I have a collection of strings (defined above), delimited by something that doesn't contain a quote. What I am attempting to do using regular expressions, is to parse each string in a list out. For example, here is an input:

"Some String #1" OR 'Some String #2' AND "Some 'String' #3" XOR
'Some "String" #4' HOWDY "Some ""String"" #5" FOO 'Some ''String'' #6'

The regular expression to determine whether a string is of such a form is trivial:

^(?:"(?:[^"]|"")*"|'(?:[^']|'')*')(?:\s+[^"'\s]+\s+(?:"(?:[^"]|"")*"|'(?:[^']|'')*')*

After running the above expression to test whether it is of such a form, I need another regular expression to get each delimited string from the input.
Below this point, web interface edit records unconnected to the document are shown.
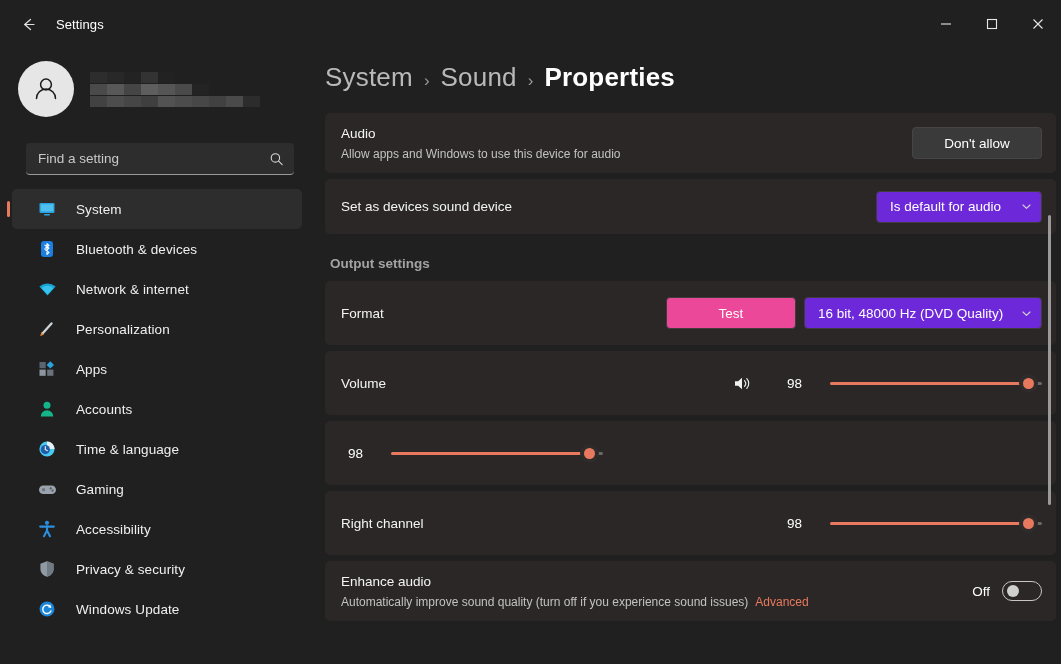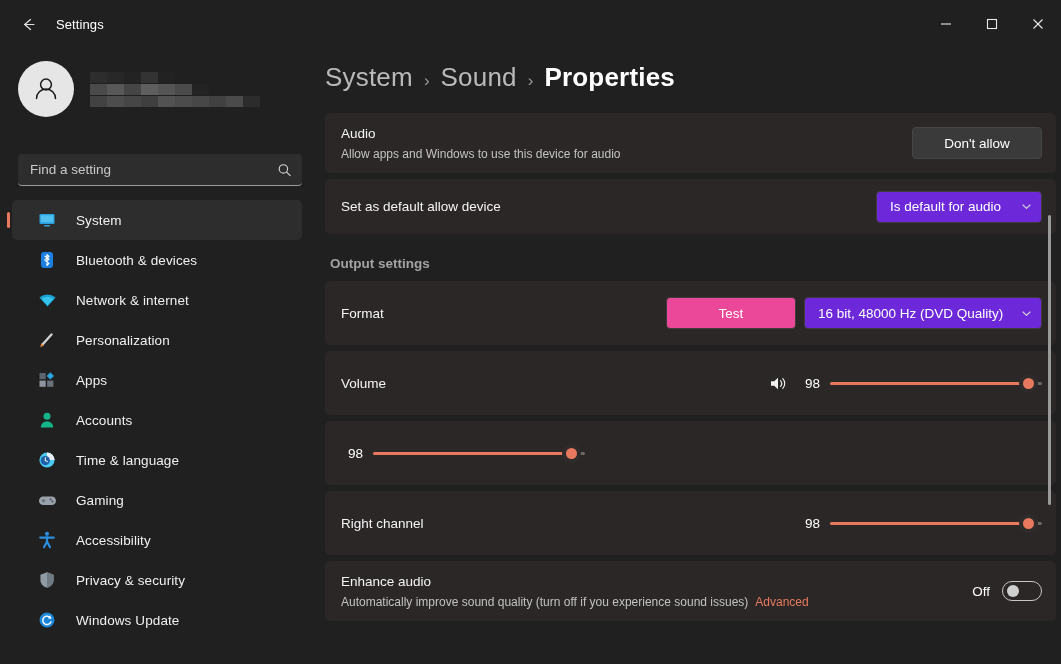"Find a setting" .searchwrap { margin-top: 28px -> 17px; padding: 0 18px -> 0 26px }
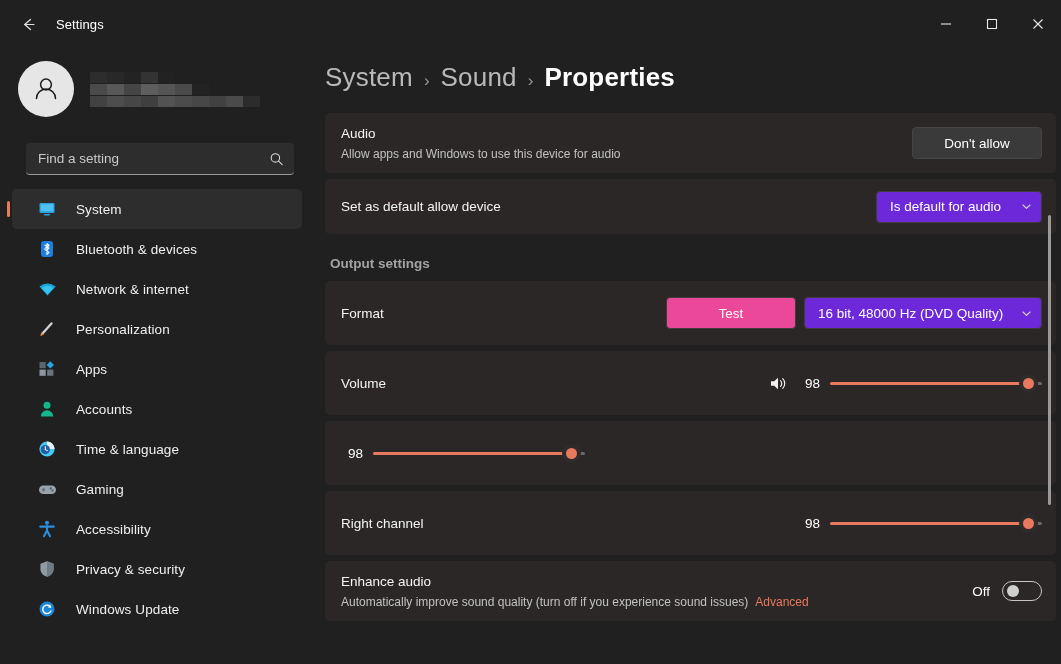"Set as default allow device" div.card-label { text: default allow -> devices sound }
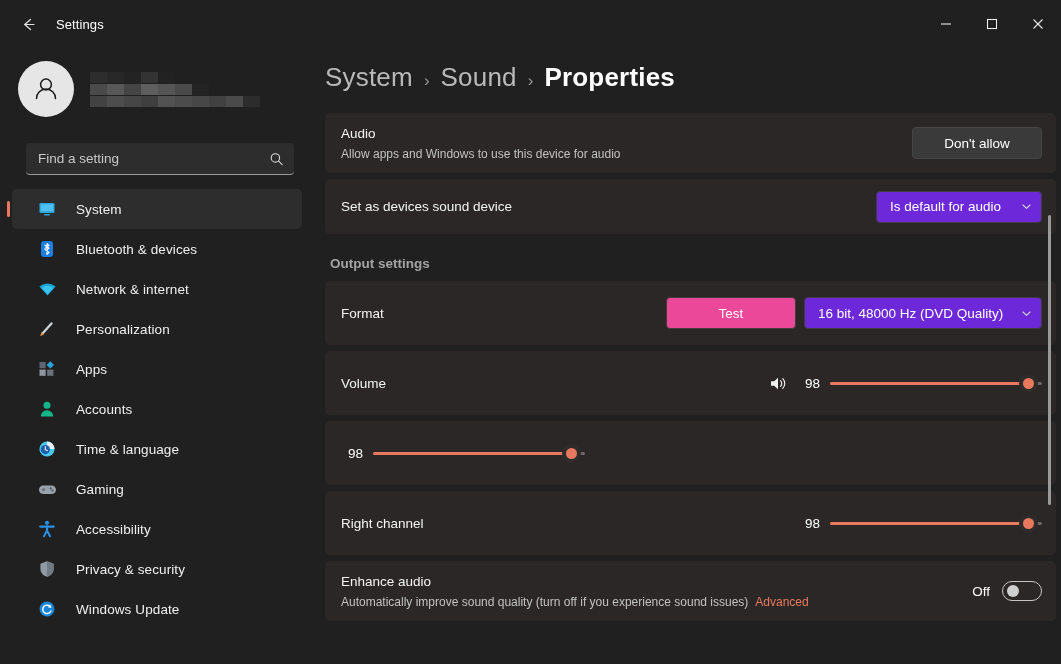"98" .slider-area { gap: 10px -> 28px }
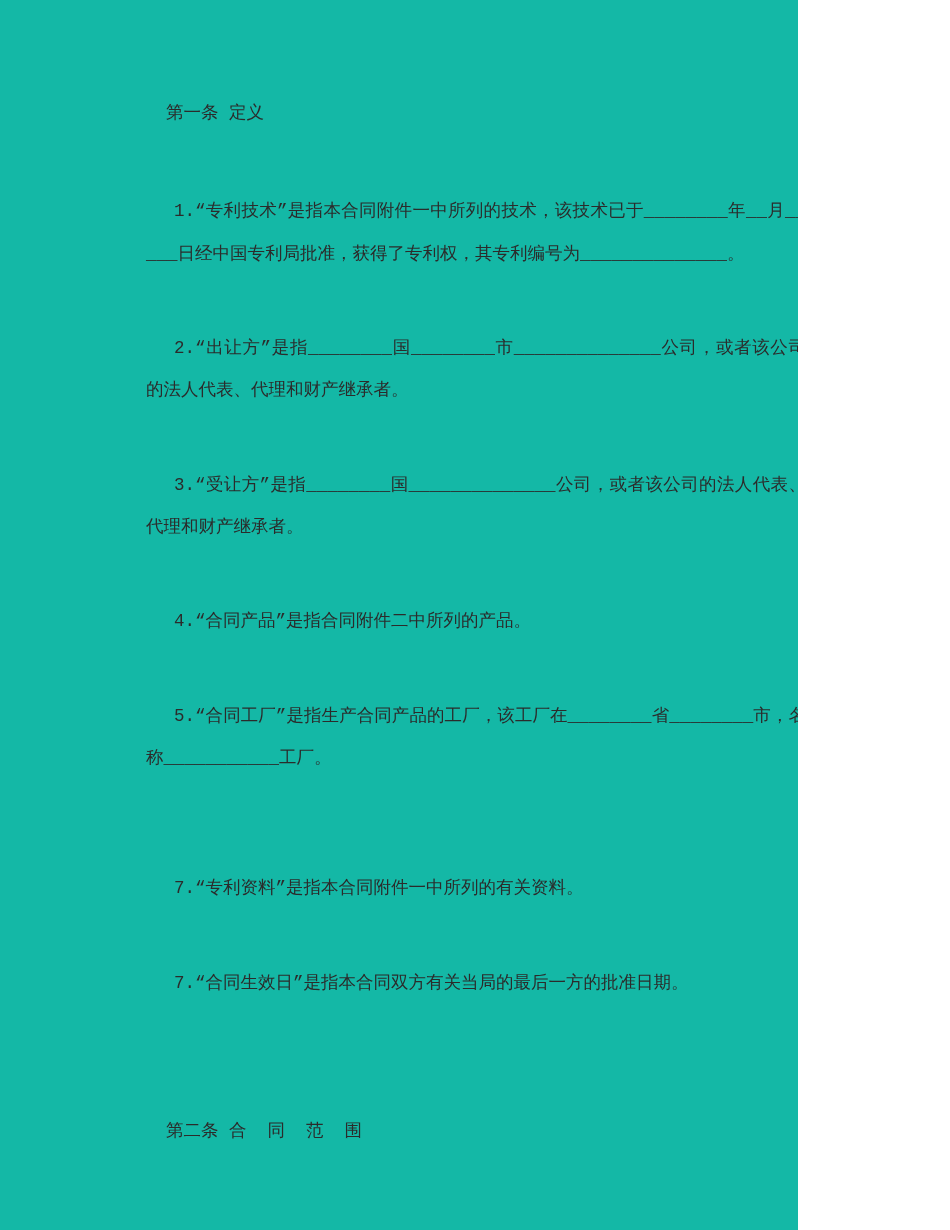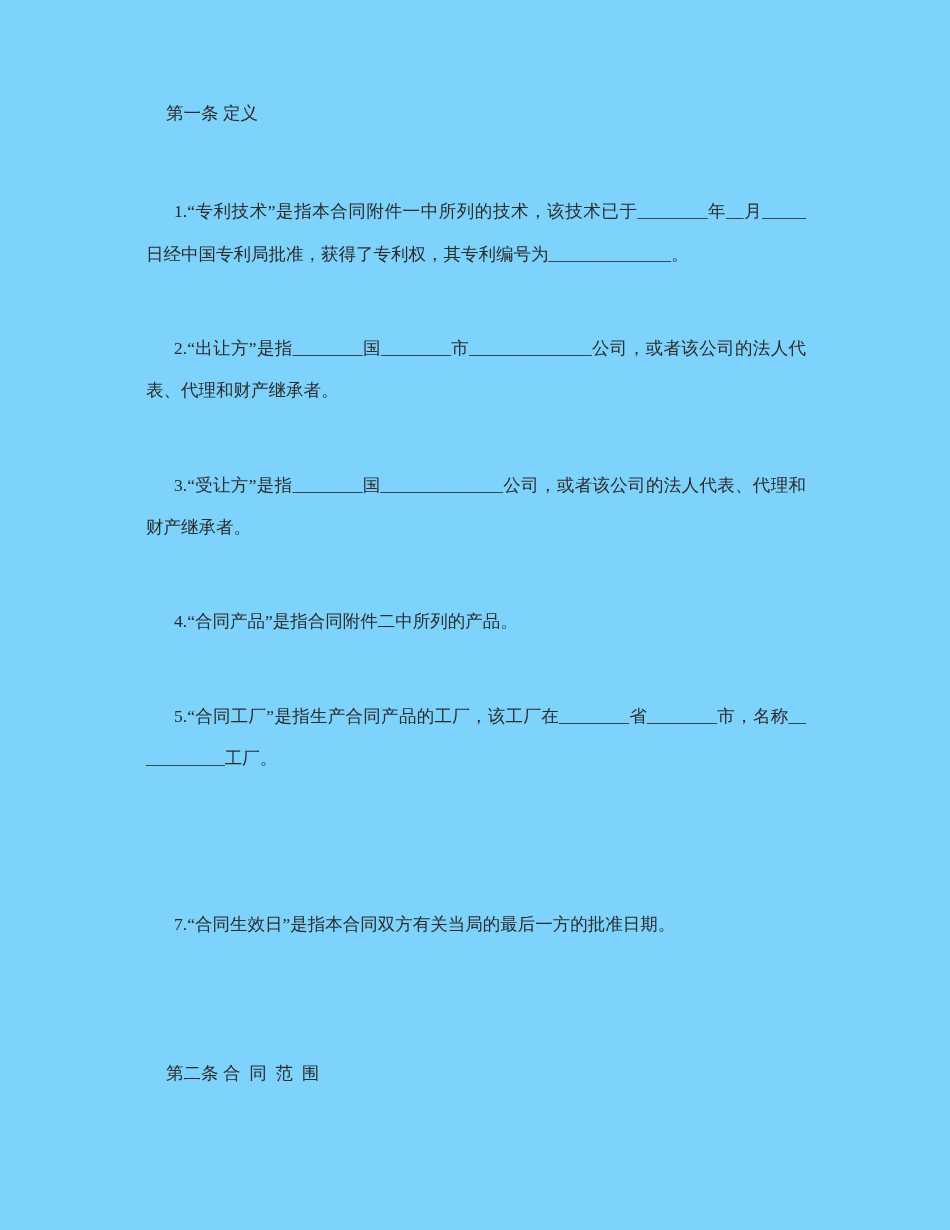"第一条 定义" .page { background: #7dd3fc -> #14b8a6; font-family: Liberation Serif, serif -> Liberation Mono, monospace; width: 950px -> 798px }
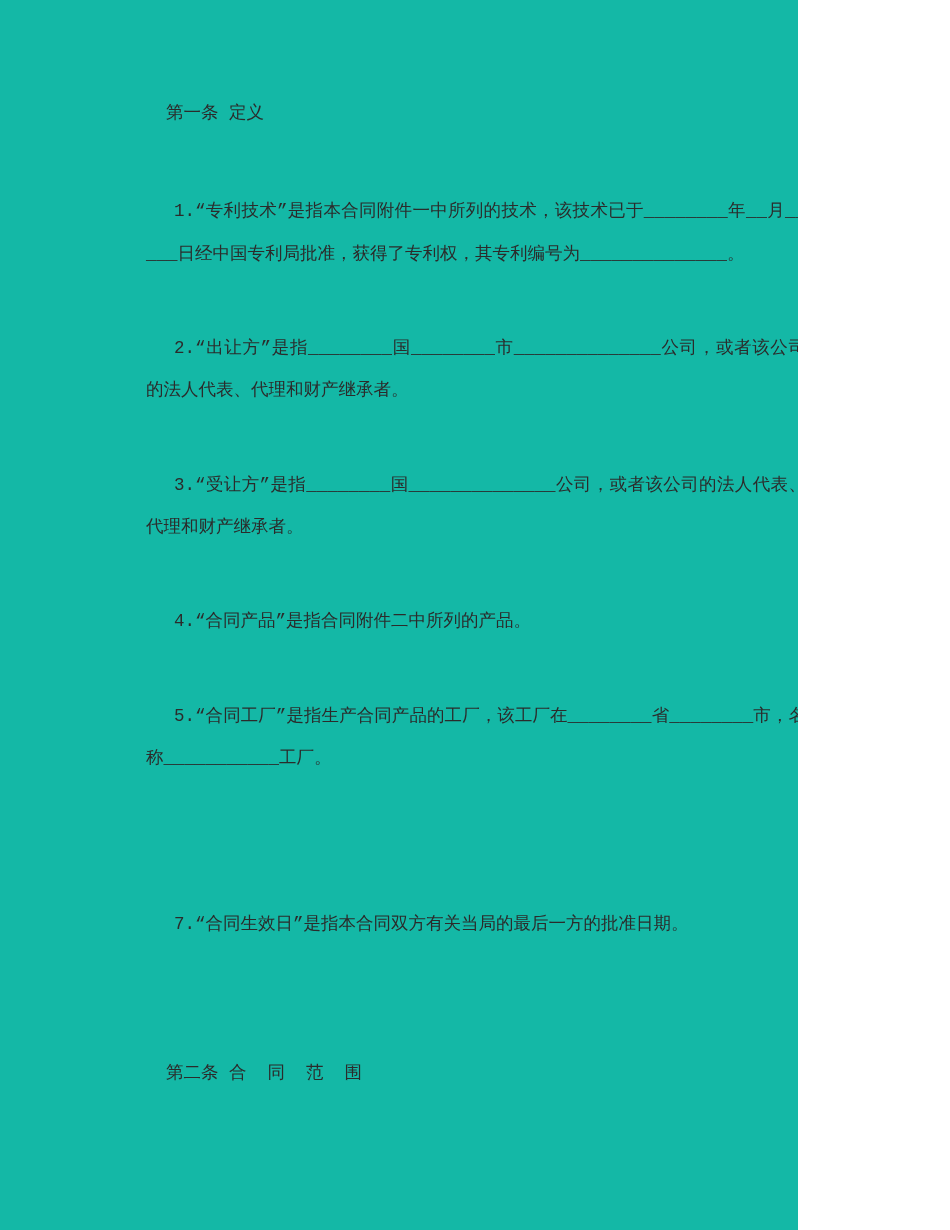"7.“专利资料”是指本合同附件一中所列的有关资料。" p.item { html: none -> <p>7.“专利资料”是指本合同附件一中所列的有关资料。</p> }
I plan to do this as follows:

Pattern pattern = Pattern.compile("What REGEX goes here?");
Matcher matcher = pattern.matcher(inputString);
int startIndex = 0;
while (matcher.find(startIndex))
{
    String quote        = matcher.group(1);
    String quotedString = matcher.group(2);
    ...
    startIndex = matcher.end();
}

I would like a regular expression that captures the quote character in group #1, and the text within quotes in group #2 (I am using Java Regex). So, for the above input, I am looking for a regular expression that produces the following output within each loop iteration:

Loop 1: matcher.group(1) = "
        matcher.group(2) = Some String #1
Loop 2: matcher.group(1) = '
        matcher.group(2) = Some String #2
Loop 3: matcher.group(1) = "
        matcher.group(2) = Some 'String' #3
Loop 4: matcher.group(1) = '
        matcher.group(2) = Some "String" #4
Loop 5: matcher.group(1) = "
        matcher.group(2) = Some ""String"" #5
Loop 6: matcher.group(1) = '
        matcher.group(2) = Some ''String'' #6

Patterns I have tried thus far (un-escaped, followed by escaped for Java code):

(["'])((?:[^\1]|\1\1)*)\1
"([\"'])((?:[^\\1]|\\1\\1)*)\\1"

(?<quot>")(?<val>(?:[^"]|"")*)"|(?<quot>')(?<val>(?:[^']|'')*)'
"(?<quot>\")(?<val>(?:[^\"]|\"\")*)\"|(?<quot>')(?<val>(?:[^']|'')*)'"

Both of these fail when trying to compile the pattern.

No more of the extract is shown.